Host: You also started the #ShametheRapist campaign in 2015. And well, it’s particularly relevant now…
Sunitha: Anna, #ShametheRapist campaign came out of so much of anger – I happened in 2015 to find videos of rape being circulated on WhatsApp and YouTube and all other social media. Not only you commit the crime, but you also flaunt the crime. And there are people who consume it. You know, sometime in your life, you have to say enough is enough. For me, that was the watershed moment: I’m going to do a public campaign where I’m going to expose these guys, their pictures and request the community: anyway, these guys are exposing themselves – they have no shame in exposing themselves through the videos that they are…so now I’m exposing them in a different way. And I’m telling, you know, here are these guys who are rapists. Help me identify them and, you know, we will report them.
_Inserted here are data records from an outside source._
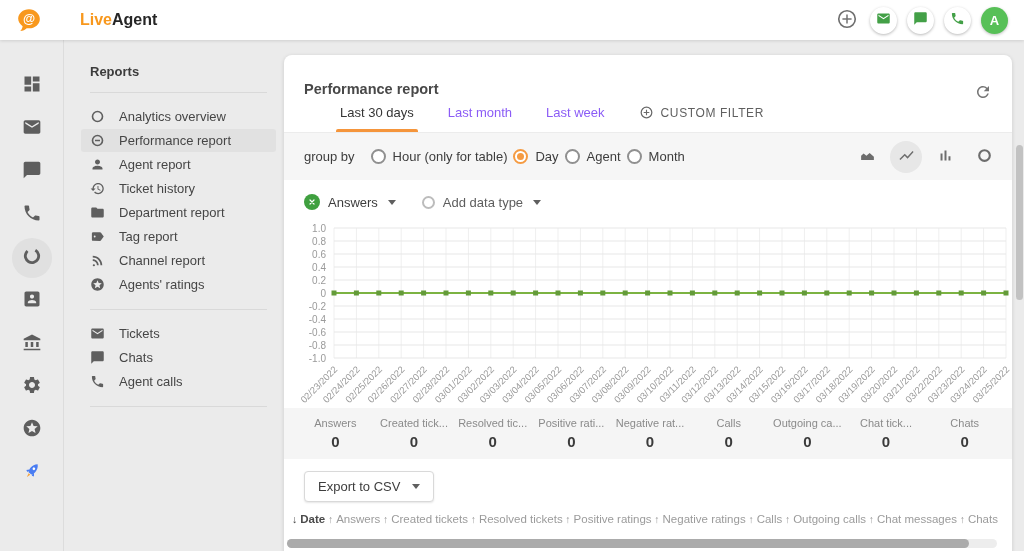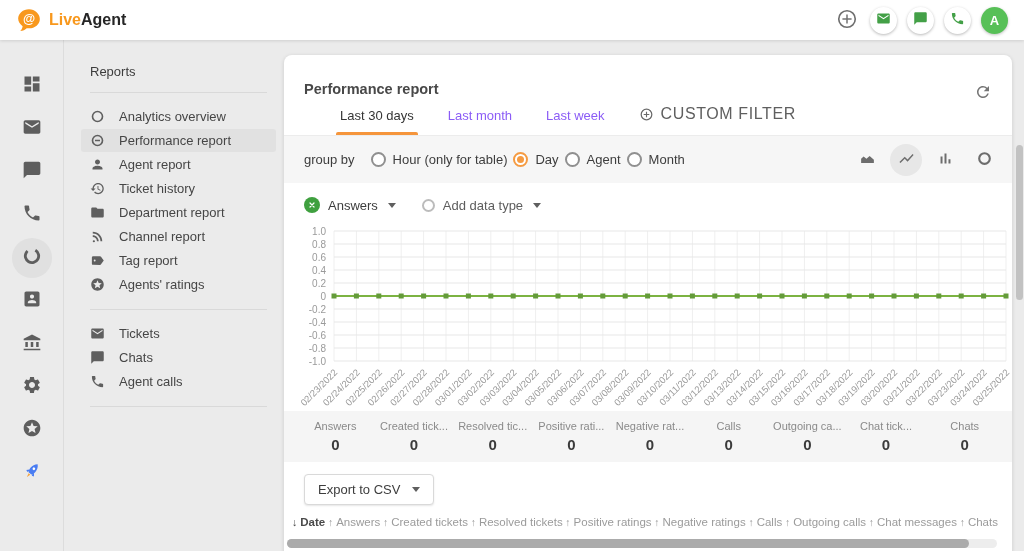--- a/index.html
+++ b/index.html
@@ -15,7 +15,7 @@
     box-shadow:0 1px 3px rgba(0,0,0,.12); z-index:8;
   }
   .brand { display:flex; align-items:center; gap:7px; }
-  .brand-text { font-size:16px; font-weight:bold; color:#262626; }
+  .brand-text { font-size:16px; font-weight:bold; color:#262626;margin-left:31px; }
   .brand-text .live { color:#f8981d; }
   .top-actions { margin-left:auto; display:flex; align-items:center; gap:10px; }
   .circle-btn {

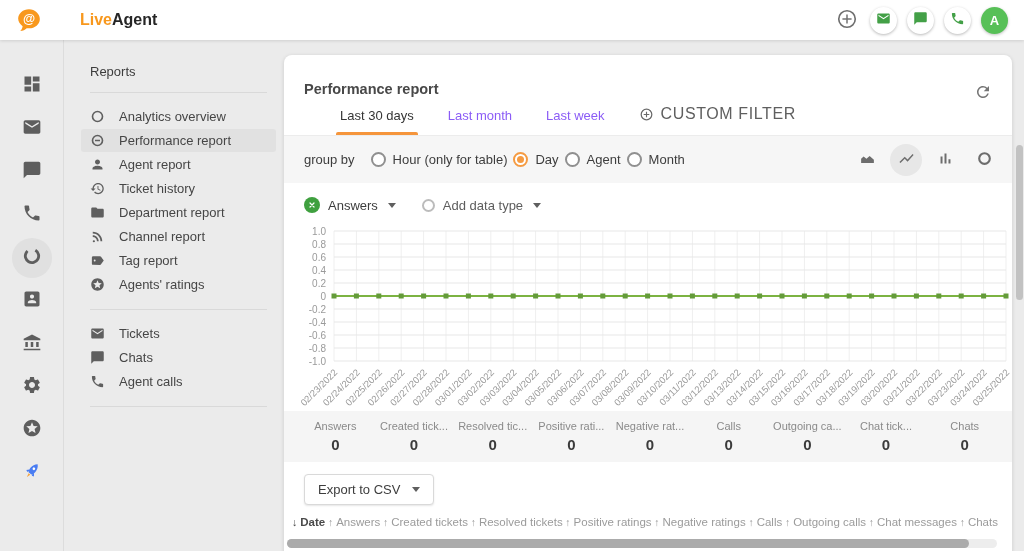--- a/index.html
+++ b/index.html
@@ -41,7 +41,7 @@
   }
   .rail-item.active { background:#e0e0e0; }
   .sidebar { flex:0 0 219px; padding:24px 16px 0 26px; }
-  .sidebar-title { font-size:13px; font-weight:normal; color:#3c3c3c; }
+  .sidebar-title { font-size:13px; font-weight:bold; color:#3c3c3c; }
   .side-divider { border:none; border-top:1px solid #d9d9d9; margin:13px 0 12px; }
   .side-list { list-style:none; margin:0; padding:0; }
   .side-item {

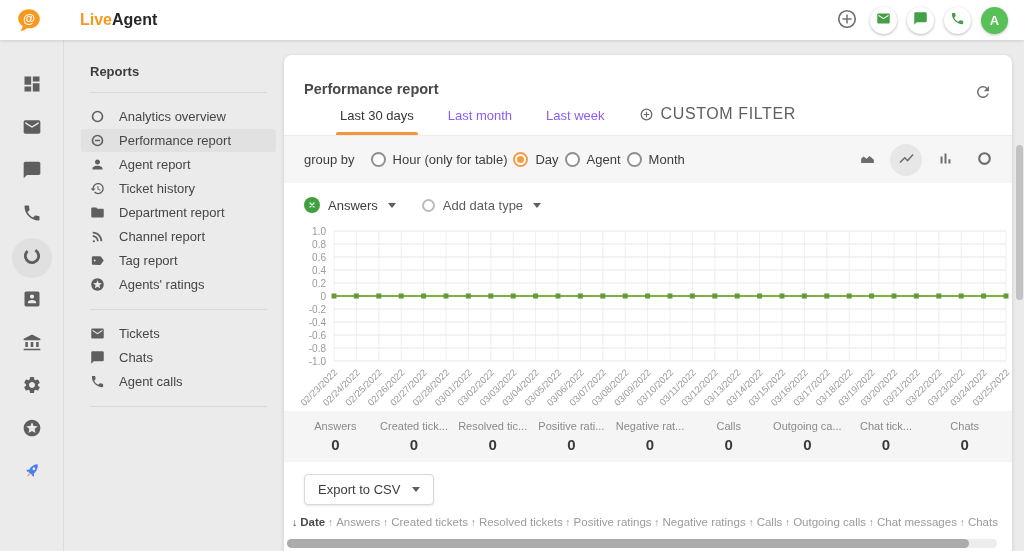--- a/index.html
+++ b/index.html
@@ -62,7 +62,7 @@
   .tab { font-size:13px; color:#8b5cf6; padding-bottom:12px; position:relative; cursor:pointer; display:flex; align-items:center; gap:7px; white-space:nowrap; }
   .tab.active { color:#353535; }
   .tab.active::after { content:''; position:absolute; left:-4px; right:-4px; bottom:0; height:3px; background:var(--accent,#f5953b); border-radius:2px 2px 0 0; }
-  .tab.filter { font-size:16px; letter-spacing:.6px; color:#5f5f5f; }
+  .tab.filter { font-size:12px; letter-spacing:.6px; color:#5f5f5f; }
   .tab .icn { color:#6a6a6a; display:flex; }
   .toolbar {
     background:#f6f6f6; border-top:1px solid #ececec; height:48px;

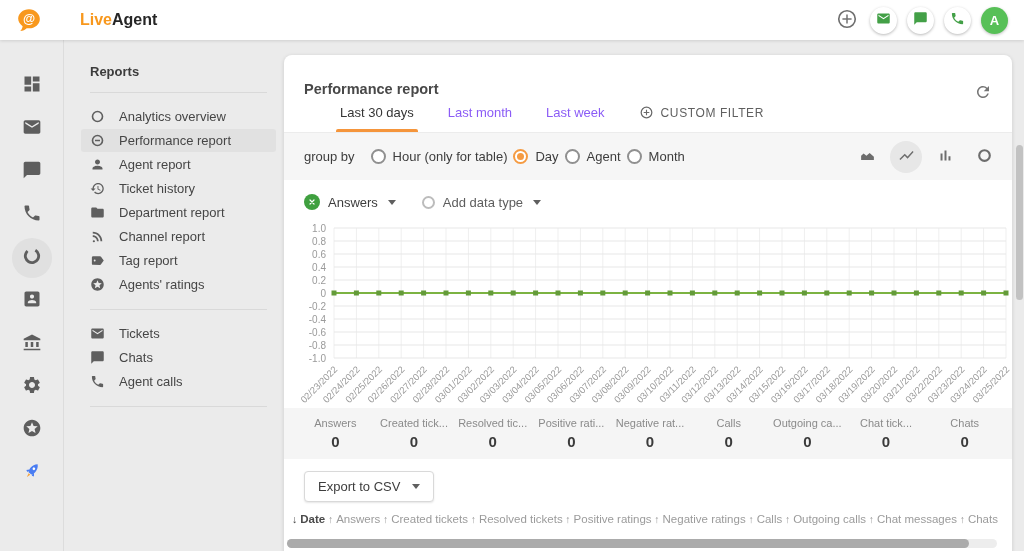--- a/index.html
+++ b/index.html
@@ -252,18 +252,18 @@
             <li class="side-item">
               <span class="icn">
                 <svg viewBox="0 0 24 24" width="15" height="15" fill="currentColor">
+                  <path d="M17.63 5.84A2 2 0 0 0 16 5L5 5.01A2 2 0 0 0 3 7v10a2 2 0 0 0 2 1.99L16 19a2 2 0 0 0 1.63-.84L22 12l-4.37-6.16zM7.5 13.5a1.5 1.5 0 1 1 0-3 1.5 1.5 0 0 1 0 3z"></path>
+                </svg>
+              </span>
+              <span>Tag report</span>
+            </li>
+            <li class="side-item">
+              <span class="icn">
+                <svg viewBox="0 0 24 24" width="15" height="15" fill="currentColor">
                   <path d="M6.18 17.82a1.77 1.77 0 1 1 0 3.54 1.77 1.77 0 0 1 0-3.54zM4.4 4.4v2.83c6.82 0 12.37 5.55 12.37 12.37h2.83c0-8.39-6.81-15.2-15.2-15.2zm0 5.66v2.83c3.7 0 6.71 3.01 6.71 6.71h2.83c0-5.27-4.27-9.54-9.54-9.54z"></path>
                 </svg>
               </span>
               <span>Channel report</span>
-            </li>
-            <li class="side-item">
-              <span class="icn">
-                <svg viewBox="0 0 24 24" width="15" height="15" fill="currentColor">
-                  <path d="M17.63 5.84A2 2 0 0 0 16 5L5 5.01A2 2 0 0 0 3 7v10a2 2 0 0 0 2 1.99L16 19a2 2 0 0 0 1.63-.84L22 12l-4.37-6.16zM7.5 13.5a1.5 1.5 0 1 1 0-3 1.5 1.5 0 0 1 0 3z"></path>
-                </svg>
-              </span>
-              <span>Tag report</span>
             </li>
             <li class="side-item">
               <span class="icn">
It became a very controversial campaign, but led to several, several extraordinary pathbreaking, I would say, historical things in this country. It changed the course of cybercrime in India. For the first time, cybercrime portal has been established – www.cybercrime.com, where any human being anywhere in the country can report an incident without becoming a complainant. So, you can actually anonymously report. For the first time in India, you know, the Supreme Court/the government questioned the accountability of technological firms, the kind of content; so, the first time intermediary guidelines were looked at, intermediaries were questioned and they were made to understand that you cannot allow this kind of content. And I do hope that more people come out and shame genuinely people who are perpetrators, people who are paedophiles, people who are abusers – because only when we report, the impunity in a criminal is challenged.
Host: Thank you, Sunitha, for all that you do, with Prajwala, with sharing your story through books and through the films that you have been making.
Saanvi: Signing off from Women Uninterrupted, a podcast by women brought to you by The Hindu.